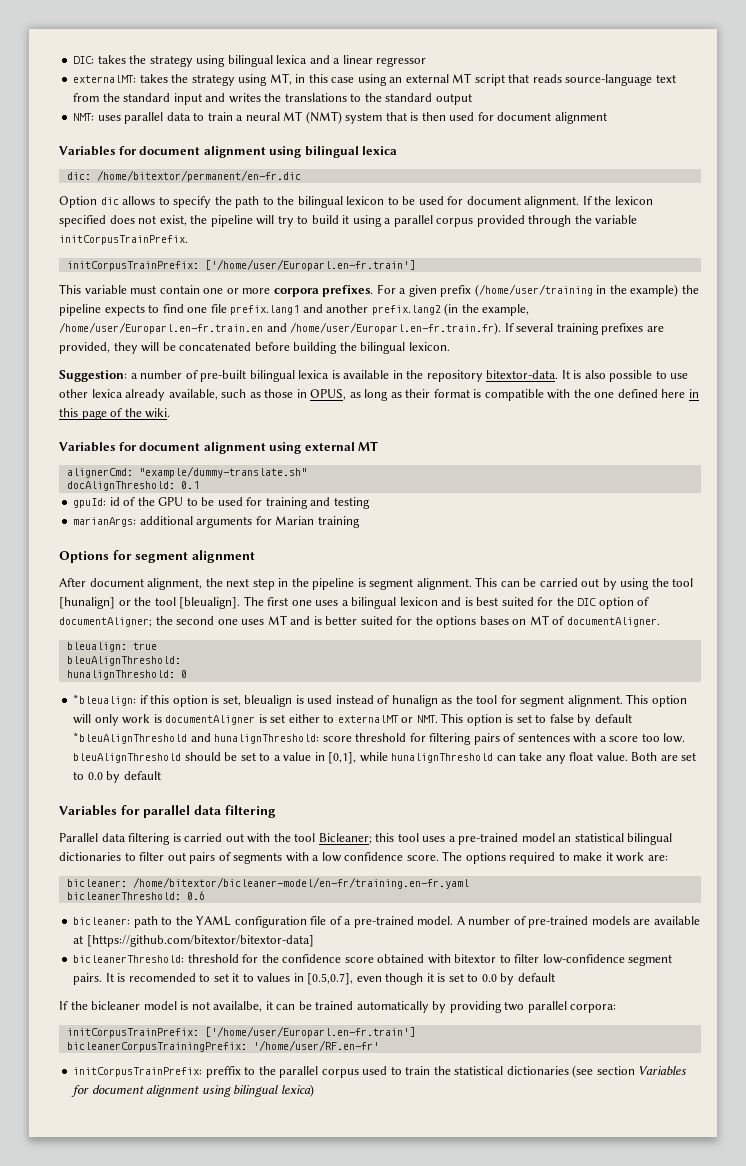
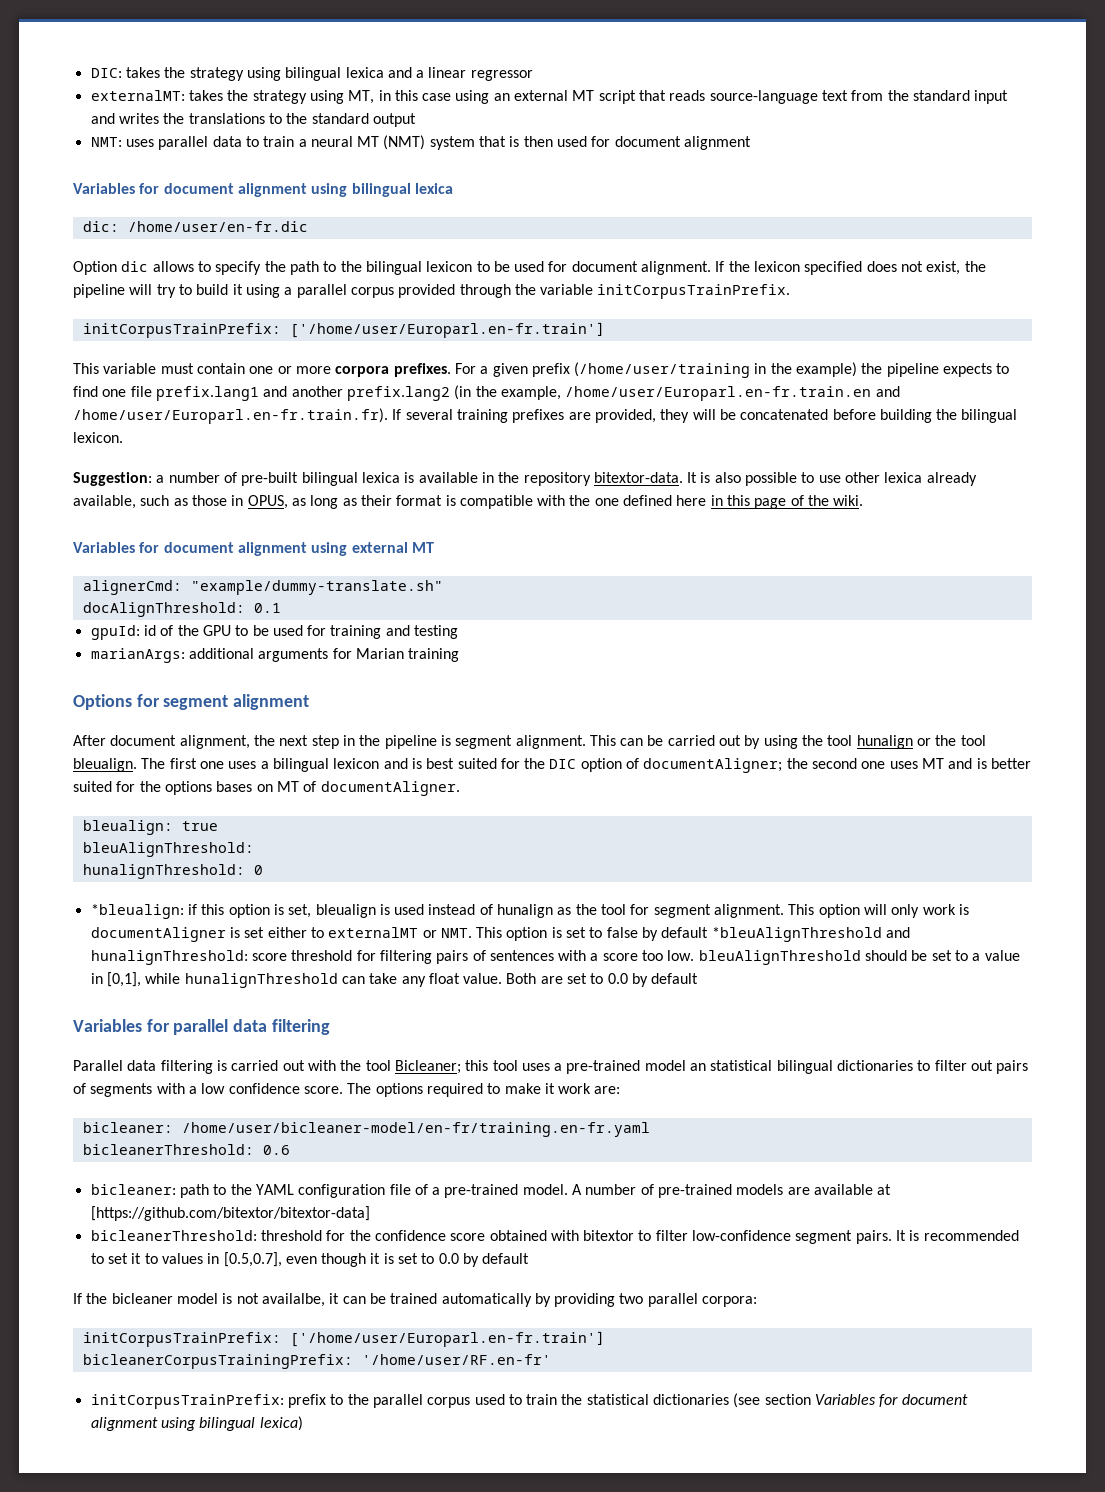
[96,170,301,182] /home/bitextor/permanent/en-fr.dic -> [127,221,308,232] /home/user/en-fr.dic
[59,597,115,609] [hunalign] -> [856,735,913,749] hunalign
[179,597,241,609] [bleualign]. -> [73,758,137,772] bleualign.
[132,877,469,889] /home/bitextor/bicleaner-model/en-fr/training.en-fr.yaml -> [181,1122,650,1137] /home/user/bicleaner-model/en-fr/training.en-fr.yaml
[128,973,196,982] recomended -> [923,1230,1019,1241] recommended
[205,1066,241,1078] preffix -> [287,1394,326,1408] prefix

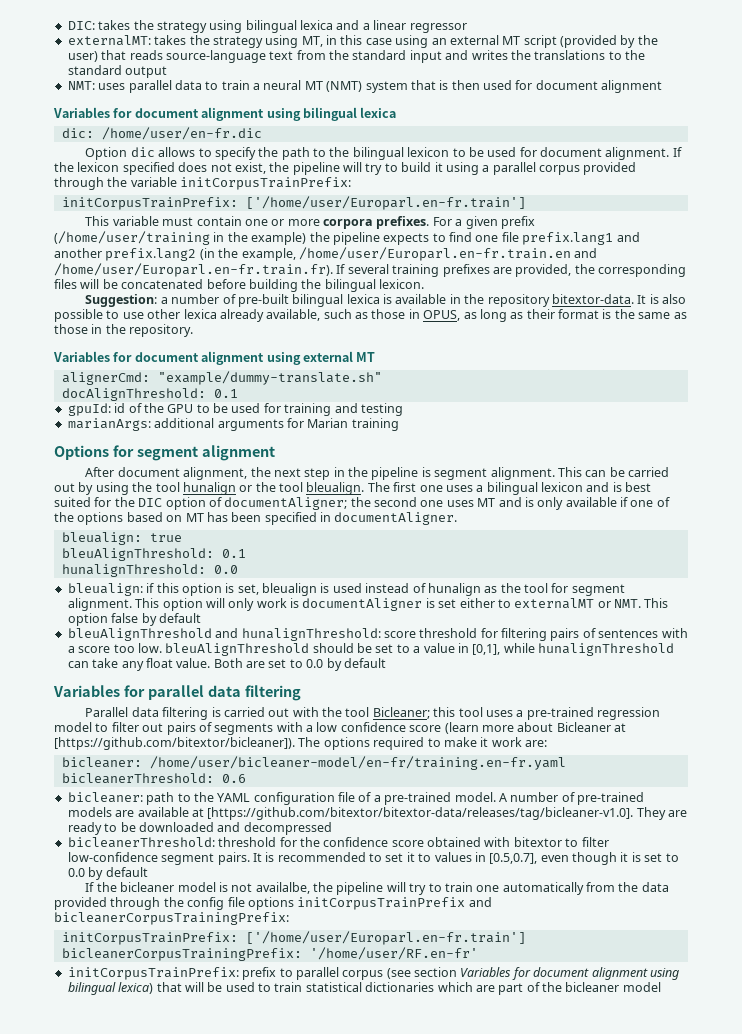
(636, 97) none -> [560,35,658,48] [67,51,98,62] (provided by the user)
[597,284,791,299] initCorpusTrainPrefix. -> [180,177,352,190] initCorpusTrainPrefix:
[660,409,690,423] they -> [574,264,686,277] [54,279,77,289] the corresponding files
[459,495,864,509] compatible with the one defined here in this page of the wiki. -> [614,309,687,319] [54,324,194,337] the same as those in the repository.
[991,758,1032,769] [73,781,136,792] better suited for -> [537,497,670,510] only available if one of
[216,781,253,792] bases -> [126,512,163,522] based
[303,781,317,792] of -> [206,512,331,525] has been specified in
[82,864,263,879] [90,904,184,919] // hunalignThreshold: 0 // *bleualign: -> [221,549,246,558] [61,564,238,577] [67,583,143,596] 0.1 // hunalignThreshold: 0.0 // bleualign:
[551,927,603,938] is set to -> (108, 619) none
[711,927,882,942] *bleuAlignThreshold -> [67,628,212,641] // bleuAlignThreshold
[644,1060,914,1074] model an statistical bilingual dictionaries -> [597,707,661,720] [54,722,92,732] regression model
[303,1086,343,1094] score. -> [409,722,626,734] [54,737,295,750] score (learn more about Bicleaner at [https://github.com/bitextor/bicleaner]).
[90,1206,370,1221] [https://github.com/bitextor/bitextor-data] -> [207,807,687,820] [67,822,332,835] [https://github.com/bitextor/bitextor-data/releases/tag/bicleaner-v1.0]. They are ready to be downloaded and decompressed
[329,1293,758,1307] it can be trained automatically by providing two parallel corpora: -> [313,882,669,895] [54,897,492,910] [54,912,289,925] the pipeline will try to train one automatically from the data provided through the config file options initCorpusTrainPrefix and bicleanerCorpusTrainingPrefix:
[347,1394,730,1408] the parallel corpus used to train the statistical dictionaries -> [295,967,384,980] parallel corpus
(303, 1423) none -> [156,982,661,995] that will be used to train statistical dictionaries which are part of the bicleaner model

EXERCISE OBJECTIVE —
Some lines of the data above may hold the word "https"; state how many do, and give only that number.

ANSWER TO THIS EXERCISE —
2